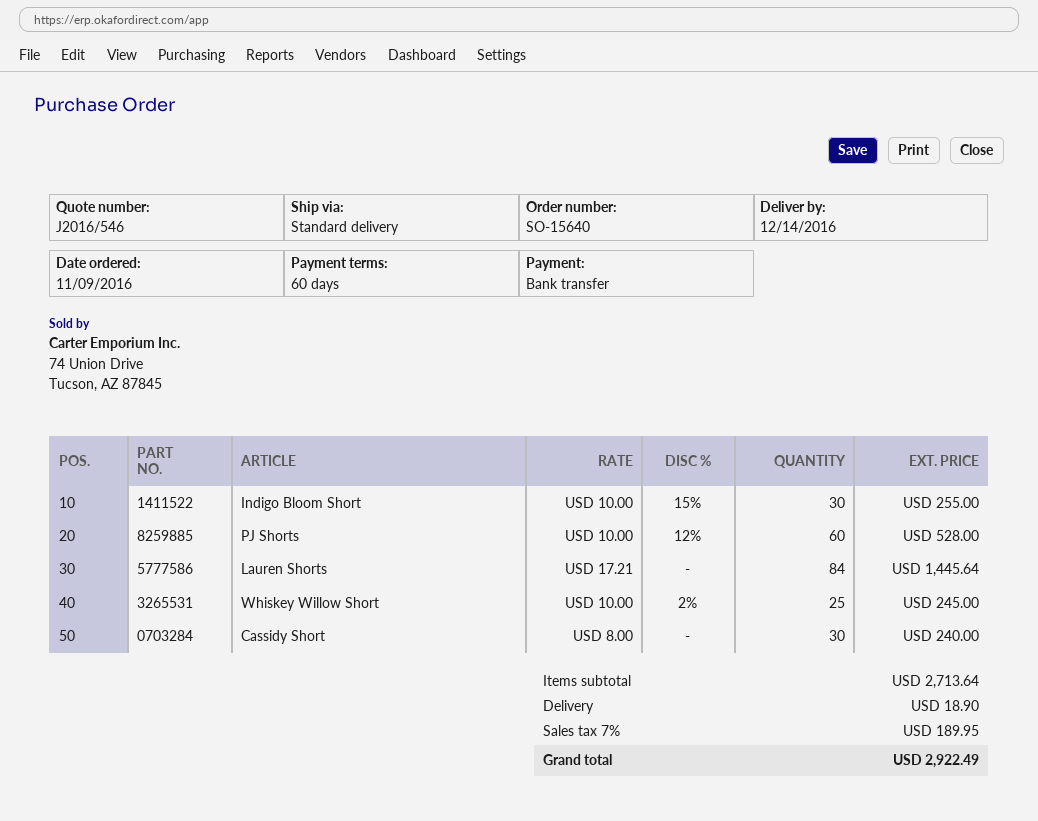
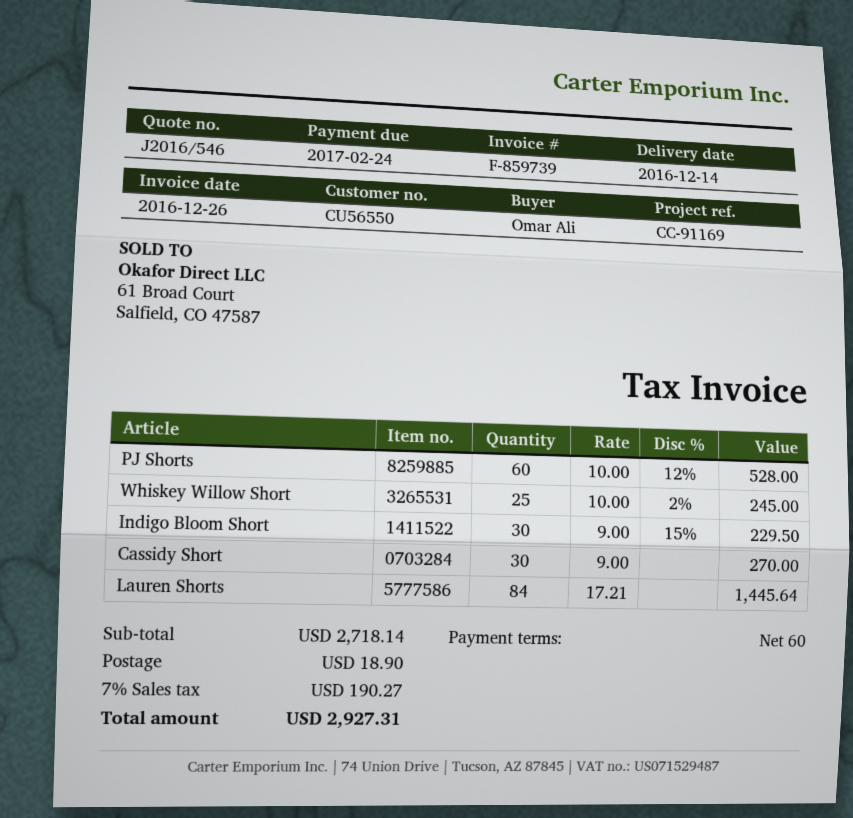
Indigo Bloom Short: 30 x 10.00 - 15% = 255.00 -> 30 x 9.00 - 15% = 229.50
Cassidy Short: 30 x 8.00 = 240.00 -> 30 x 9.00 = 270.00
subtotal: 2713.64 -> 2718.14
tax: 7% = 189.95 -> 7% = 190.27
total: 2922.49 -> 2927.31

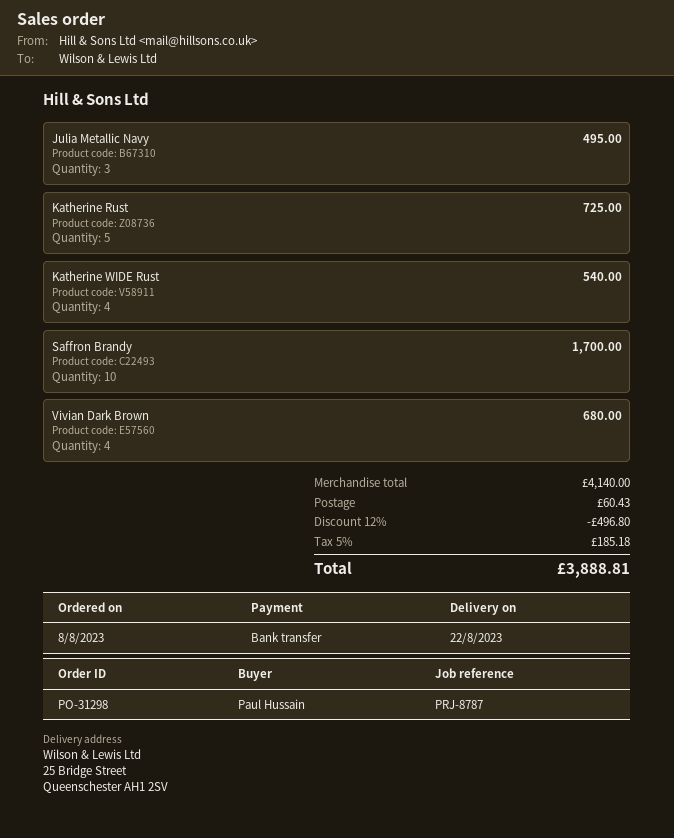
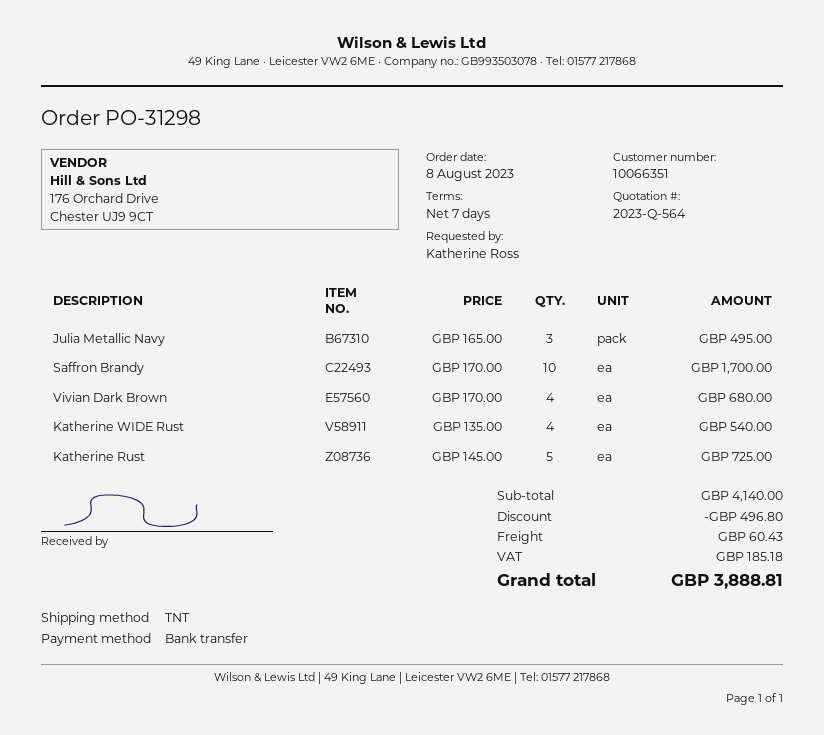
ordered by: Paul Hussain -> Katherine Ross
----
REQUIRED ACTION
Where a line above includes "Short", copy that line.

EXERCISE RESULT
Indigo Bloom Short: 30 x 10.00 - 15% = 255.00 -> 30 x 9.00 - 15% = 229.50
Cassidy Short: 30 x 8.00 = 240.00 -> 30 x 9.00 = 270.00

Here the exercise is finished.